7/28 12:29 pm Sheila thanked me for sharing my email to Duke and sent me a plan that shared my email with caregivers, required caregivers to report signs of pain to med techs and nursing, and reminded them Lynne must wear footwear that doesn’t rub her toes. The clogs were removed from her access.
Wanda called and introduced herself as the direct manager of her caregivers. They expect to receive COVID-19 test results in a day or so and be able to schedule podiatry.
8/1 Wanda sent me the attached photograph of Lynne loving her foot bath. She loves the flip flops.
8/2 Last night was I wondered why I was inattentive to her pain? Why did I brush aside comments from friends without looking into it more? How long did I let her suffer without finding relief. I reviewed my emails and realized I was focused on her severe moods and cheering her up. I felt staff was caring for her feet.
I’ve got to be more attentive and assertive about her pain management, actuallly all of her care. I knew that. Why do I have to remind myself of that at 79 years old?

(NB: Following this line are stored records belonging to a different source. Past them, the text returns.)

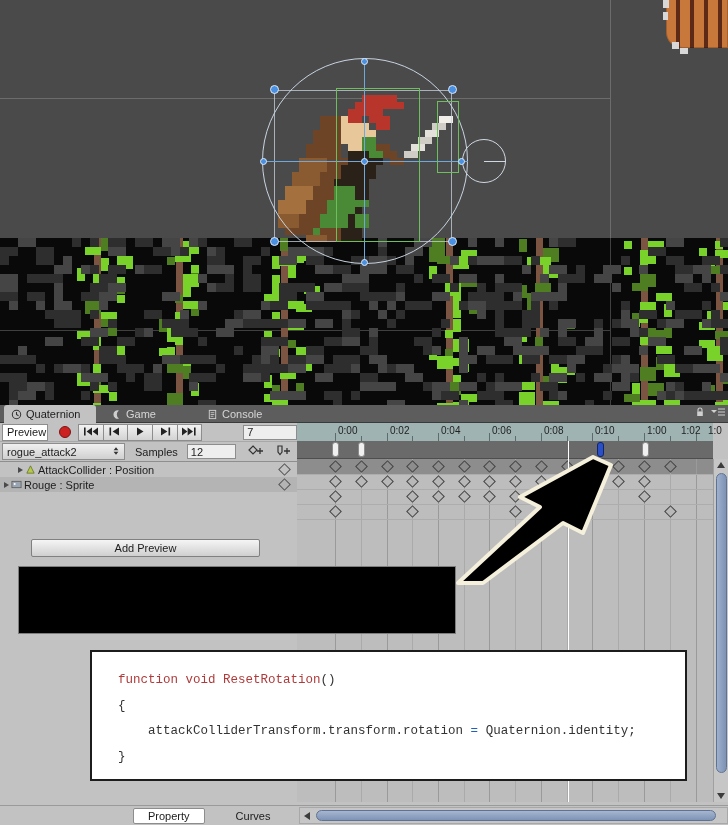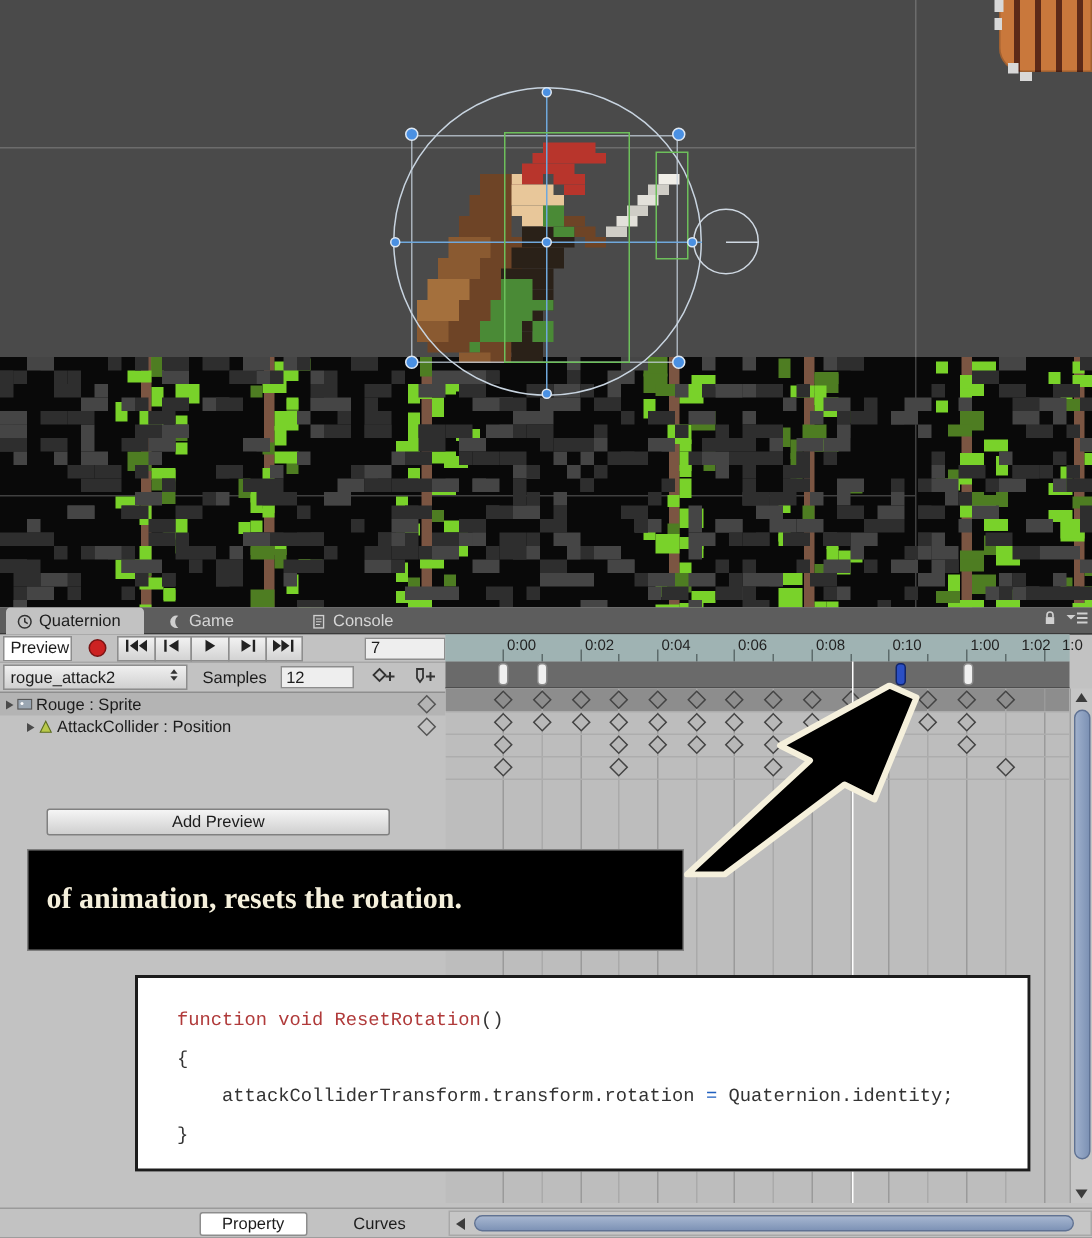--- a/index.html
+++ b/index.html
@@ -1234,35 +1234,35 @@
       <div id="ev-markers">
           <div class="ev-marker" style="left: 35px;"></div>
           <div class="ev-marker" style="left: 61px;"></div>
           <div class="ev-marker sel" style="left: 300px;"></div>
           <div class="ev-marker" style="left: 345px;"></div>
         </div>
     </div>
 
     <div class="hier">
       <div id="hier-rows">
+          <div class="hrow" style="padding-left: 18px; height: 15px;">
+            <div class="tri"></div>
+            <span class="kicon"><svg viewBox="0 0 12 12" width="11" height="11">
+                <path d="M2 10L6 2l4 8z" fill="#b9c94a" stroke="#5b6b1f" stroke-width="0.8"></path>
+              </svg></span>
+            <span>AttackCollider : Position</span>
+            <span class="kdot" style="top: 3px;"></span>
+          </div>
           <div class="hrow sel" style="padding-left: 4px; height: 15px;">
             <div class="tri"></div>
             <span class="kicon"><svg viewBox="0 0 12 12" width="11" height="11">
                 <rect x="1" y="2.5" width="10" height="7" fill="#9aa6b2" stroke="#555" stroke-width="0.8"></rect>
                 <circle cx="4" cy="5.5" r="1.1" fill="#fff"></circle>
               </svg></span>
             <span>Rouge : Sprite</span>
-            <span class="kdot" style="top: 3px;"></span>
-          </div>
-          <div class="hrow" style="padding-left: 18px; height: 15px;">
-            <div class="tri"></div>
-            <span class="kicon"><svg viewBox="0 0 12 12" width="11" height="11">
-                <path d="M2 10L6 2l4 8z" fill="#b9c94a" stroke="#5b6b1f" stroke-width="0.8"></path>
-              </svg></span>
-            <span>AttackCollider : Position</span>
             <span class="kdot" style="top: 3px;"></span>
           </div>
         </div>
       <div class="addprop">
         <span>Add Preview</span>
       </div>
     </div>
 
     <div class="dope">
       <div id="dope-bands">
@@ -1354,21 +1354,20 @@
         <div class="hsb-thumb"></div>
       </div>
     </div>
   </div>
 
   <svg class="arrow-wrap" width="175" height="130" viewBox="0 0 175 130">
     <path d="M13 128 L95 52 L75 42 L148 2 L166 10 L138 78 L118 68 L38 128 Z" fill="#000000" stroke="#f5f0dc" stroke-width="4" stroke-linejoin="round"></path>
   </svg>
 
   <div class="anno">
-    <div>of animation, resets the rotation.</div>
   </div>
 
   <div class="codebox"><span><span class="kw2">function</span> <span class="kw2">void</span> <span style="color:#b03a3a">ResetRotation</span><span>()</span>
 <span>{</span>
     <span>attackColliderTransform.transform.rotation</span> <span class="op">=</span> <span>Quaternion.identity;</span>
 <span>}</span></span></div>
 
 </div>
 
 </body></html>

A caregiver was infected with the coronavirus when they worked in Lynne’s Life Neighborhood memory care floor on June 22. The caregiver tested positive on June 24. Today, June 30, a test team arrived to test every resident, caregiver and visitor on the floor who might be infected. We do NOT know either how long it will take to get results for all the tests, or how long Lynne might be quarantined based on the results of everyone on the floor. Nor do we know what would be done if residents on the floor or caregivers are infected.
We wait and are thankful. We are thankful that Aegis follows strict health protocols to limit the spread of the virus and Lynne follows them. Weeks ago this floor had a resident infected by Covid-19 and no one else became infected. We are thankful health care workers are continuously reducing the severity and length of symptoms and improving recovery rates. We are thankful for your prayers and concerns.
Two days after nothing could go wrong about moving Lynne to Life’s Neighborhood, Skylar, a caregiver on the night shift, called me at 9:00 pm because Schmitty the Kitty was out of cat food. She said, “Kim had noticed it a few days ago. Luna was going to call you, but I guess she forgot. I’ll go get some food.”